■ Try it ■
Keep only the lines of the material below that contain the word "Area". Copy those lines.

■ Task data ■
——

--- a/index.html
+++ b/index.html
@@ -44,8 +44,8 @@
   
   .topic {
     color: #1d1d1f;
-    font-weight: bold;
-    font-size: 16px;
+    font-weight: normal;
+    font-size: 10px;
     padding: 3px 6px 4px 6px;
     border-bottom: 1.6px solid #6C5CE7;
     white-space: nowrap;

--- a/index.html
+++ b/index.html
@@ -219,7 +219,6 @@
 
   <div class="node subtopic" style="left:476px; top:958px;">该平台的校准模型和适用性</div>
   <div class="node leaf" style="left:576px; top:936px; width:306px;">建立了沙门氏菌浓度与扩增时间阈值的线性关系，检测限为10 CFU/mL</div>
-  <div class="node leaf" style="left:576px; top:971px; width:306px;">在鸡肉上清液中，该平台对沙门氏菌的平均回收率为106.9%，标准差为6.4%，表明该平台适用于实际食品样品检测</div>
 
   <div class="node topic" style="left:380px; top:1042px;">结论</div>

——

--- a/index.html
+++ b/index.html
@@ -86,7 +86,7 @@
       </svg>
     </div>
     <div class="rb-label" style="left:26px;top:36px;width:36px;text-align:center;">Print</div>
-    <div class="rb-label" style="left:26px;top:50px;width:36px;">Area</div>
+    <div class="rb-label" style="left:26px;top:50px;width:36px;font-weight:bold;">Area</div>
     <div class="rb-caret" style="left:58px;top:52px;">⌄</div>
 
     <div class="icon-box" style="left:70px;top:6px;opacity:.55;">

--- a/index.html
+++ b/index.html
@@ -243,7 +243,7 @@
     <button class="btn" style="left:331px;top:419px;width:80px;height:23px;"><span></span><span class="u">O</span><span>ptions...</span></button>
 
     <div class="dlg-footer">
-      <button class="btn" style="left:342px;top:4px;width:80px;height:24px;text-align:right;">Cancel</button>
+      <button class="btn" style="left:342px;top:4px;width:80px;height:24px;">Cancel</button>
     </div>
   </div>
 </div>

——

■ Exercise output ■
-    <div class="rb-label" style="left:26px;top:50px;width:36px;">Area</div>
+    <div class="rb-label" style="left:26px;top:50px;width:36px;font-weight:bold;">Area</div>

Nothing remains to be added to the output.